[Screenshot and code edit data]
┄┄┄┄┄┄
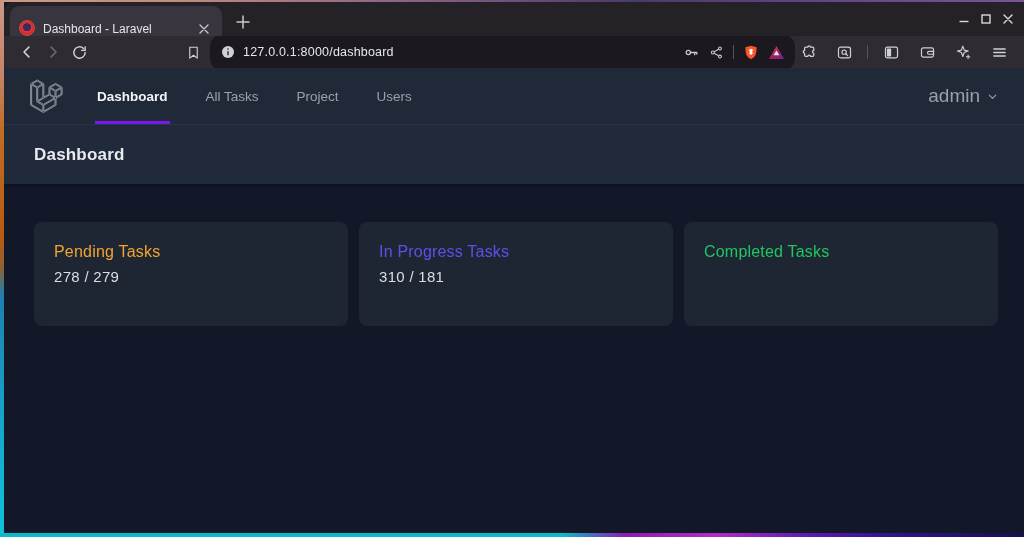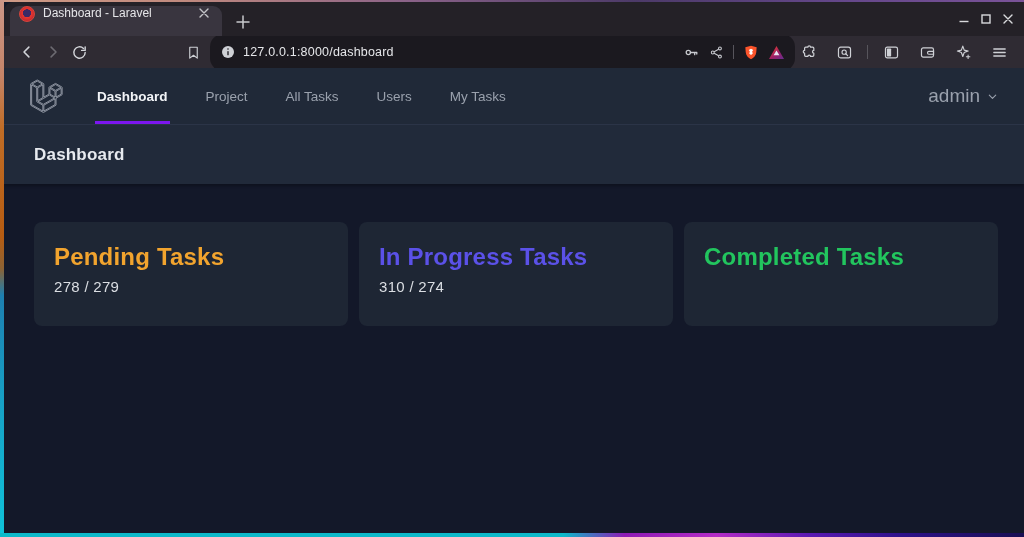"Dashboard - Laravel" .tab { align-items: flex-start -> flex-end }
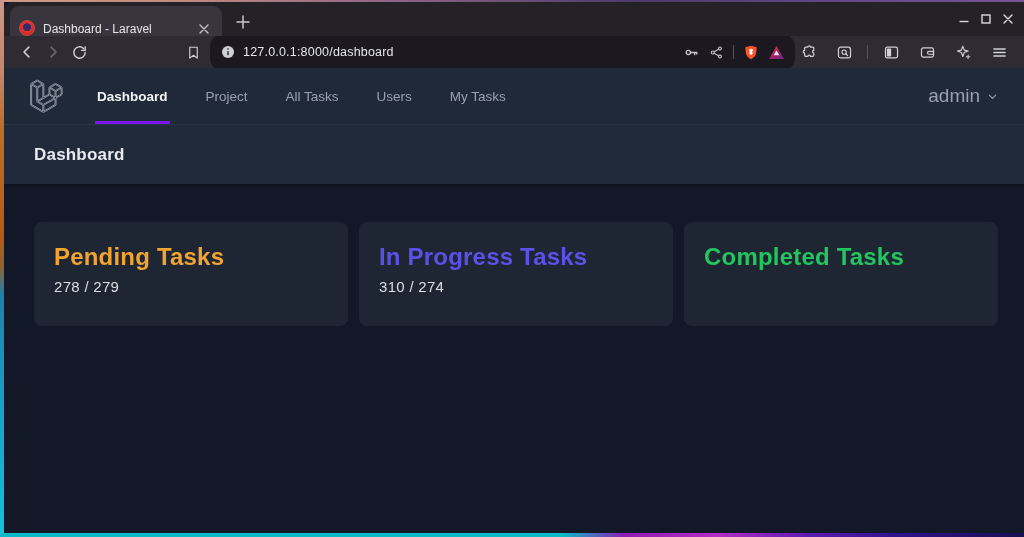"Project" span.nav-item { order: before "All Tasks" -> after "All Tasks" }
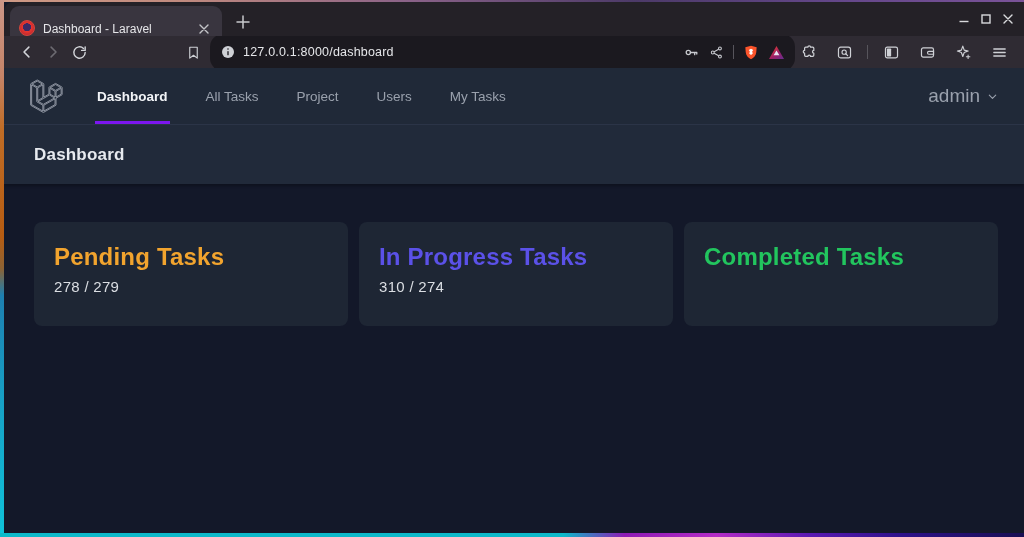"My Tasks" span.nav-item { html: <span>My Tasks</span> -> none }
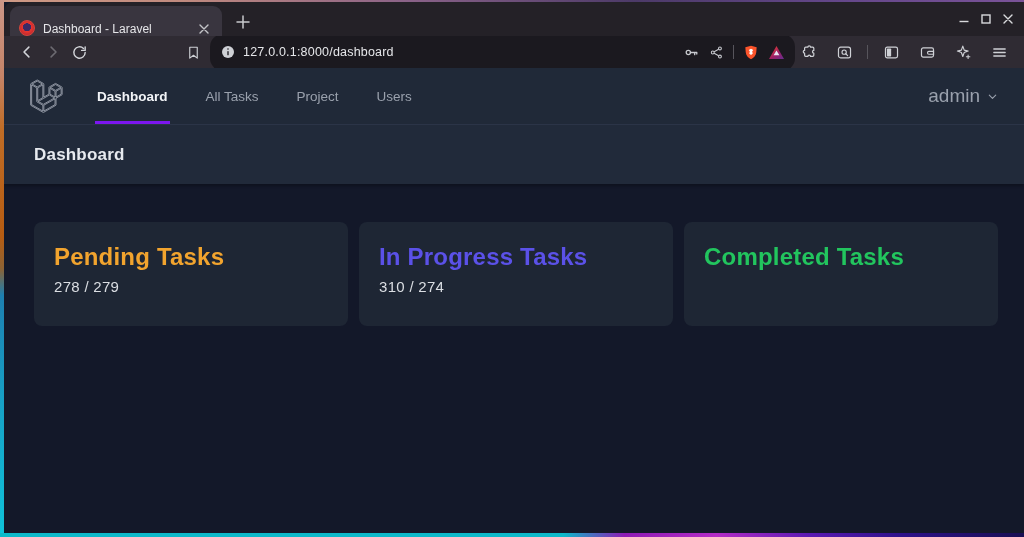"Pending Tasks" .card-title { font-size: 24px -> 16px; font-weight: 700 -> 400 }
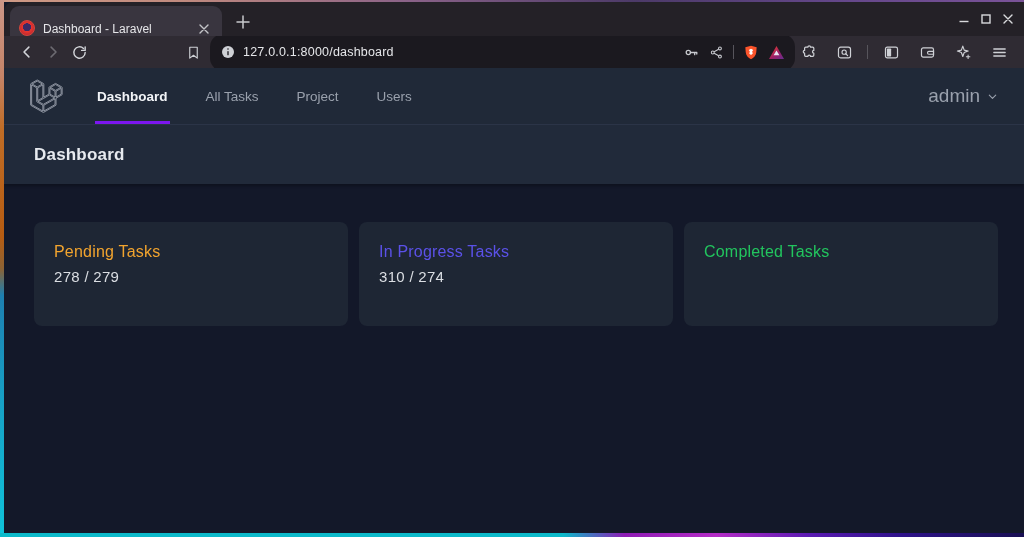"310 / 274" div.card-value { text: 274 -> 181 }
┄┄┄┄┄┄
Would you please set down the data above again exactly, without its pictures?

• [WORKED SOLUTION]:
"Dashboard - Laravel" .tab { align-items: flex-start -> flex-end }
"Project" span.nav-item { order: before "All Tasks" -> after "All Tasks" }
"My Tasks" span.nav-item { html: <span>My Tasks</span> -> none }
"Pending Tasks" .card-title { font-size: 24px -> 16px; font-weight: 700 -> 400 }
"310 / 274" div.card-value { text: 274 -> 181 }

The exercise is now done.